On Wed, Aug 17, 2016 at 3:02 AM, Rob Arthan <> wrote:

> David,
> I endorse what Roger said about forward v. backwards proof.
> There is definitely a tension between teaching proof theory
> and teaching practical mechanised proof.
> For the record, the problem was that you had the two theorem
> arguments of ∃_elim the wrong way round and you seemed
> to have misunderstood the role of the term argument: it is
> the variable that is free in the assumption of the second theorem
> that is going to be discharged by the first theorem (the one
> with the existential conclusion).
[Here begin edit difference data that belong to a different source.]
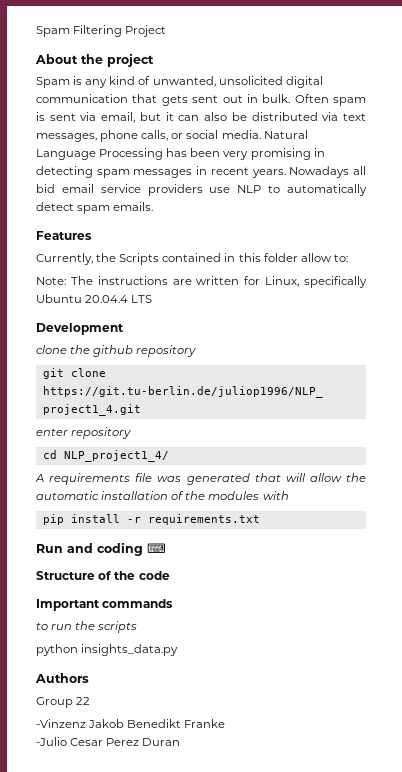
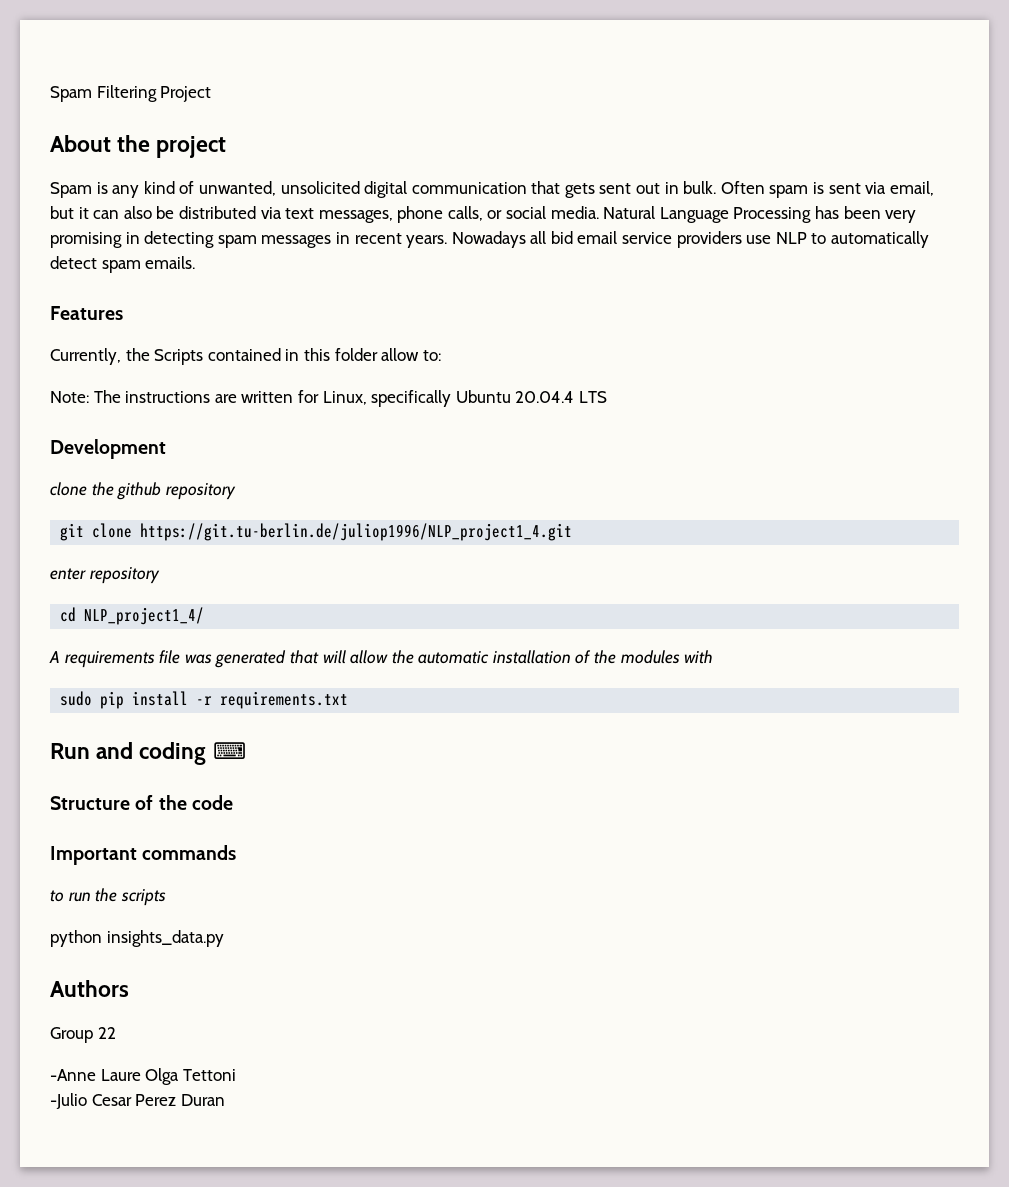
- pip install -r requirements.txt
+ sudo pip install -r requirements.txt
- -Vinzenz Jakob Benedikt Franke
+ -Anne Laure Olga Tettoni

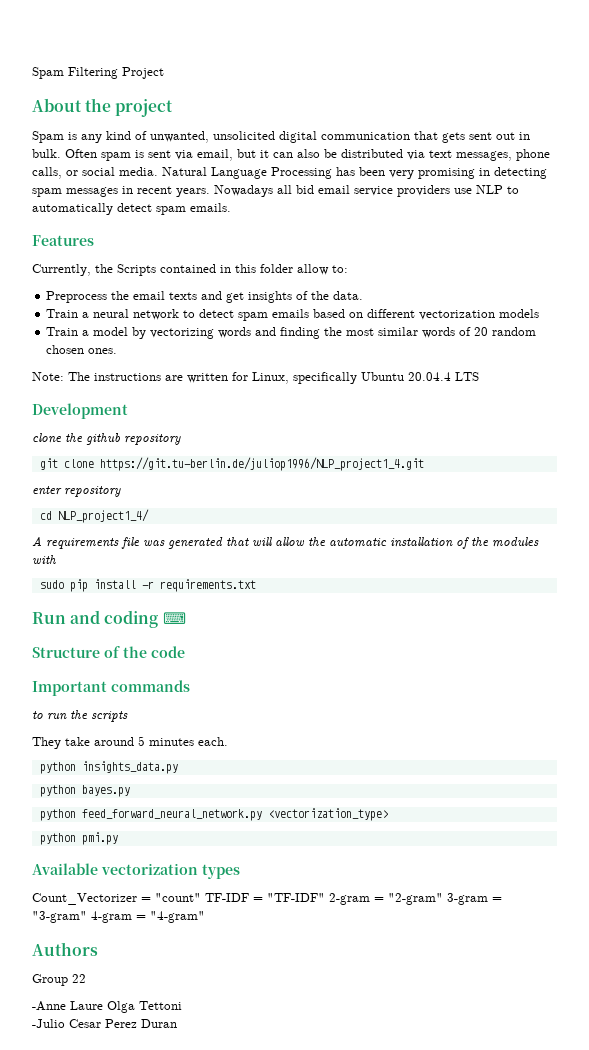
+ Preprocess the email texts and get insights of the data.
+ Train a neural network to detect spam emails based on different vectorization models
+ Train a model by vectorizing words and finding the most similar words of 20 random chosen ones.
+ They take around 5 minutes each.
  python insights_data.py
+ python bayes.py
+ python feed_forward_neural_network.py <vectorization_type>
+ python pmi.py
+ Available vectorization types
+ Count_Vectorizer = "count" TF-IDF = "TF-IDF" 2-gram = "2-gram" 3-gram = "3-gram" 4-gram = "4-gram"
Here is the complete proof
> with the output you should see in the comments.
> val L1 = asm_rule ⌜p(x,y):BOOL⌝;
> (* val L1 = p (x, y) ⊢ p (x, y): THM *)
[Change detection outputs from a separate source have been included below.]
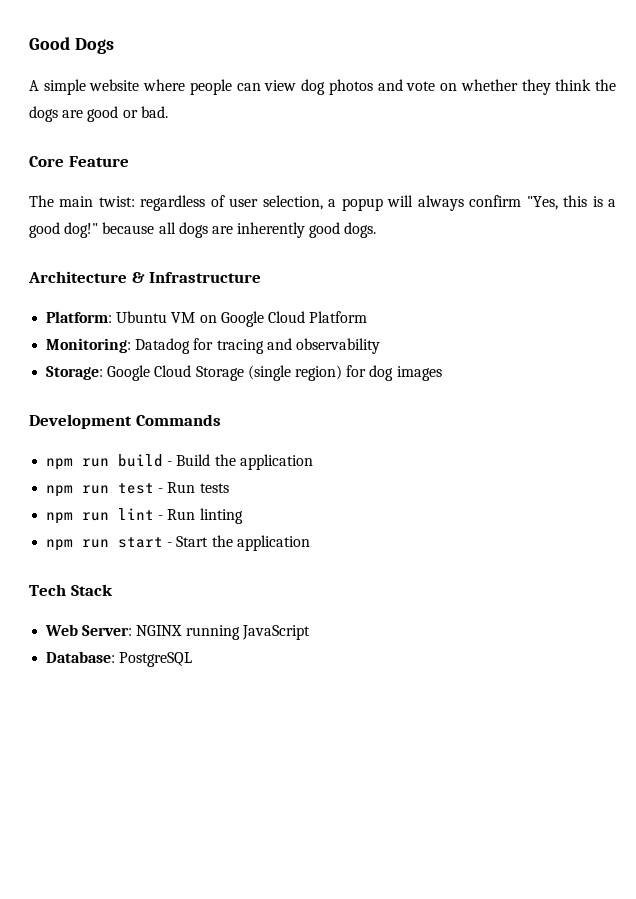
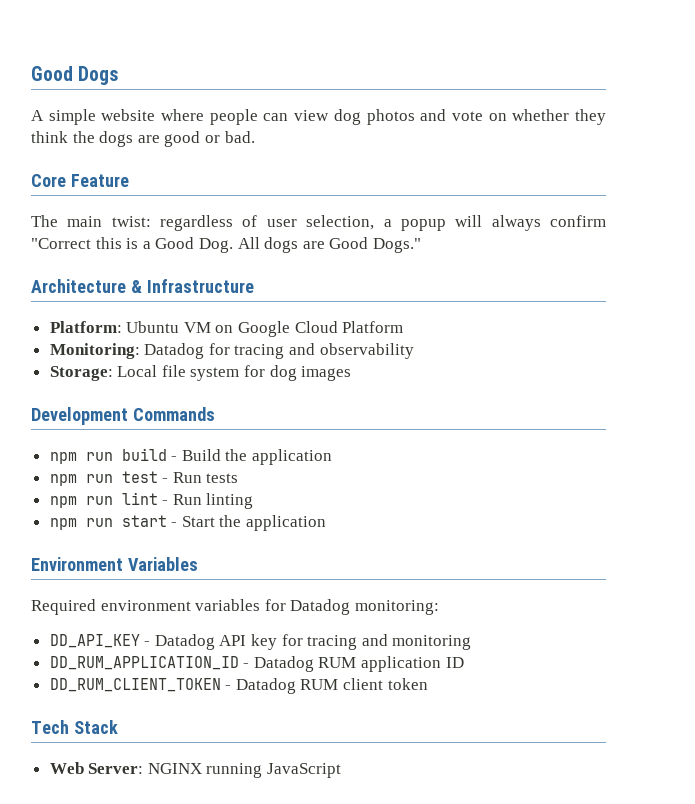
- The main twist: regardless of user selection, a popup will always confirm "Yes, this is a good dog!" because all dogs are inherently good dogs.
+ The main twist: regardless of user selection, a popup will always confirm "Correct this is a Good Dog. All dogs are Good Dogs."
- Storage: Google Cloud Storage (single region) for dog images
+ Storage: Local file system for dog images
+ Environment Variables
+ Required environment variables for Datadog monitoring:
+ DD_API_KEY - Datadog API key for tracing and monitoring
+ DD_RUM_APPLICATION_ID - Datadog RUM application ID
+ DD_RUM_CLIENT_TOKEN - Datadog RUM client token
- Database: PostgreSQL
> val L2 = ⌜∃x:'a⦁p(x,y)⌝;
> (* val L2 = ⌜∃ x⦁ p (x, y)⌝: TERM *)
> val L3 = ∃_intro L2 L1;
> (* val L3 = p (x, y) ⊢ ∃ x⦁ p (x, y): THM *)
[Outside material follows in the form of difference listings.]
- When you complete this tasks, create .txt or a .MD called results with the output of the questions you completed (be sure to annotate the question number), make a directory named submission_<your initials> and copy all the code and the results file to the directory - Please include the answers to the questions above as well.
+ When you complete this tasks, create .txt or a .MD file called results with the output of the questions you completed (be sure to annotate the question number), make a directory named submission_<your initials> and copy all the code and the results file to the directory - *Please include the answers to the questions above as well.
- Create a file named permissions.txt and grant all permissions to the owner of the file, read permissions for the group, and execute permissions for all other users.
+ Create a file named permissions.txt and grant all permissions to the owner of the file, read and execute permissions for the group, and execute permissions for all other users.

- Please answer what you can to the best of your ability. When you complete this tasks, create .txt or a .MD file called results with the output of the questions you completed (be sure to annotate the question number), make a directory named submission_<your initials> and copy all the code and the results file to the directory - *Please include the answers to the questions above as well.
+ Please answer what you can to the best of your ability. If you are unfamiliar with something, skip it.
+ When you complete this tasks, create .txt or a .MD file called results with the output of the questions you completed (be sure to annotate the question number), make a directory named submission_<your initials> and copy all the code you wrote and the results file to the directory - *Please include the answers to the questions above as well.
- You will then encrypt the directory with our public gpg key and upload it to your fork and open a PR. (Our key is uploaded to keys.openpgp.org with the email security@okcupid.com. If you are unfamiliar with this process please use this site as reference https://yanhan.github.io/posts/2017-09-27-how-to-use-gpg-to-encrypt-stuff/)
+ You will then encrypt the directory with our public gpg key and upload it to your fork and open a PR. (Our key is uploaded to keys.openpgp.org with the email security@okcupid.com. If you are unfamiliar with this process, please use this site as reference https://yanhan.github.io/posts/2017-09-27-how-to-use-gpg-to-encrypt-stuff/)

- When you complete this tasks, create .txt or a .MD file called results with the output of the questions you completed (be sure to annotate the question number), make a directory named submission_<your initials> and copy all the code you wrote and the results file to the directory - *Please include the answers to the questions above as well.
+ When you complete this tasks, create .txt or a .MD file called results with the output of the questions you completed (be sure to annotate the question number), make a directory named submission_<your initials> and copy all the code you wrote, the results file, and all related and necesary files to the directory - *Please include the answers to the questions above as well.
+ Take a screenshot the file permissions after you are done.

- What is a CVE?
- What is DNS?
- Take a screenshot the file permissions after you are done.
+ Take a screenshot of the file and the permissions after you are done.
> val L4 = ⌜∃y:'b⦁∃x:'a⦁p(x,y)⌝;
> (* val L4 = ⌜∃ y x⦁ p (x, y)⌝: TERM *)
> val L5 = ∃_intro L4 L3;
> (* val L5 = p (x, y) ⊢ ∃ y x⦁ p (x, y): THM *)
> val L6 = asm_rule ⌜∃y:'b⦁p(x,y)⌝;
> (* val L6 = ∃ y⦁ p (x, y) ⊢ ∃ y⦁ p (x, y): THM *)
> val L7 = ∃_elim ⌜y:'b⌝ L6 L5;
> (* val L7 = ∃ y⦁ p (x, y) ⊢ ∃ y x⦁ p (x, y): THM *)
> val L8 = asm_rule ⌜∃x:'a⦁ ∃y:'b⦁p(x,y)⌝;
> (* val L8 = ∃ x y⦁ p (x, y) ⊢ ∃ x y⦁ p (x, y): THM *)
> val L9 = ∃_elim ⌜x:'a⌝ L8 L7;
> (* val L9 = ∃ x y⦁ p (x, y) ⊢ ∃ y x⦁ p (x, y): THM *)
> val L10 = ⇒_intro ⌜∃x:'a⦁ ∃y:'b⦁p(x,y)⌝ L9;
> (* val L10 = ⊢ (∃ x y⦁ p (x, y)) ⇒ (∃ y x⦁ p (x, y)): THM *)
> The documentation and the error messages talk about varstructs
> meaning either variables or  things formed from variables using pairing
> (like ∃_elim will work on theorems with conclusions like ∃(x, y)⦁ p (x,
> y)).
> You can just read “variable” for “varstruct” in simple examples.
> Regards,
> Rob.
> On 16 Aug 2016, at 21:24, David Topham <> wrote:
> Since the slides for this book use slightly different notation, I am back
> to trying to implement the proofs in the main book:  UsingZ from
>  (in text link, it is zedbook)
> On page 42, the proof is using nested existentials, and I am trying
> to get past my lack of understanding in applying E-elim
> (Roger already helped me with E-intro)
> Here are two of my attempts (using ASCII since I can't attach pdf here)
> val L1 = asm_rule %<%p(x,y):BOOL%>%;
> val L2 = %<%%exists%x:'a%spot%p(x,y)%>%;
> val L3 = %exists%_intro L2 L1;
> val L4 = %<%%exists%y:'b%spot%%exists%x:'a%spot%p(x,y)%>%;
> val L5 = %exists%_intro L4 L3;
> val L6 = asm_rule %<%%exists%y:'b%spot%p(x,y)%>%;
> val L7 = %exists%_elim L4 L5 L6;
> val L1 = asm_rule %<%p:BOOL%>%;
> val L2 = %<%%exists%x:'a%spot%p%>%;
> val L3 = %exists%_intro L2 L1;
> val L4 = %<%%exists%y:'b%spot%%exists%x:'a%spot%p%>%;
> val L5 = %exists%_intro L4 L3;
> val L6 = asm_rule %<%%exists%y:'b%spot%p%>%;
> val L7 = %exists%_elim L4 L5 L6;
> The error I get is "does not match the bound varstruct"
> Does anyone have a suggestion to get me past this roadblock?
> -Dave
> On Sun, Aug 14, 2016 at 2:21 AM, Roger Bishop Jones <>
> wrote:
>> On 14/08/2016 08:44, David Topham wrote:
>>> Thanks Roger, I am using slides he distributes.  He  has false
>>> introduction rules starting on page 24 (attached).
>>> Sorry about my poor example, please ignore that since is a confused use
>>> of this technique anyway!  -Dave
>>> Looks like he changed the name.
>> In fact the original name (the one he uses in the book) is good in
>> ProofPower.
>> ¬_elim is available in ProofPower and does what you want (though it is
>> sligftly more general, it proves anything from a contradiction so you have
>> to tell it what result you are after).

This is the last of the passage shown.